Throughout his academic career, Neisser enjoyed high international recognition. John Maynard Keynes, Friedrich Hayek, Joseph Schumpeter, Gottfried Haberler, Paul Samuelson, and many other leading economists referred to him approvingly. However, not long after Neisser's retirement his name sank into oblivion for several decades. Mainstream thinking had turned in other directions. While this was also true for other economists of his generation who were not so quickly forgotten, in Neisser's case personal aspects may have contributed to the fade-out. It has been reported that he was an extremely unassuming person, often absentminded, shy in conversation, and generally refrained from making personal remarks. As his assistant Murray Brown remembered, "being with Hans was an unrelieved intellectual experience, unrelieved by gossip or by exchanges of stories that so often constitutes intellectual exchanges between academics" (Brown 1977, 2). Moreover, it seems that Neisser was not particularly keen on having his photograph taken, at least not in official contexts. While the Internet holds pictures of almost all economists of some prominence in the mid-twentieth century, it is difficult to find images of him.

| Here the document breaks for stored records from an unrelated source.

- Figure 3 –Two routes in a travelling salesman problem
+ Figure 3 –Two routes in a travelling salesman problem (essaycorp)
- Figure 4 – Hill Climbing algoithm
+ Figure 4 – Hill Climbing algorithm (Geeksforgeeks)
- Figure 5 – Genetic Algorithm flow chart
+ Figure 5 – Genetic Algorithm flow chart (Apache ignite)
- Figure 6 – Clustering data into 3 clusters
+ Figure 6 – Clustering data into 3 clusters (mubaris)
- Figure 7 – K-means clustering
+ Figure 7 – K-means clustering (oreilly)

Yet Neisser has not been completely forgotten. Various studies of "proto-Keynesians" in pre-Hitler Germany and of the emigration of economists from Germany after Hitler's seizure of power have drawn attention to him (e.g., Garvy 1975; Hagemann 1994, 1999; Klausinger 1999; and the papers by Hagemann and Take in this issue). Other studies have provided specific assessments of Neisser's theories of money, business cycles, and unemployment (Hagemann 1990; Trautwein 2003, 2010, 2017). This paper is a modest attempt to fill some of the gaps that remain in the understanding of Neisser's personal and scientific transition from his German background to the New World. [End Page 930]

NEISSER'S LIFE

In the Weimar Republic

Hans Philipp Neisser was born on September 3, 1895, in Breslau (now Wrocław, Poland), which at the time of his birth was the capital of Silesia, then a province in the Kingdom of Prussia, the dominant part of the German Empire. Neisser grew up in a family of Jewish origin that had converted to Protestantism two generations before. His father was a notary and a social-democratic member of the city council.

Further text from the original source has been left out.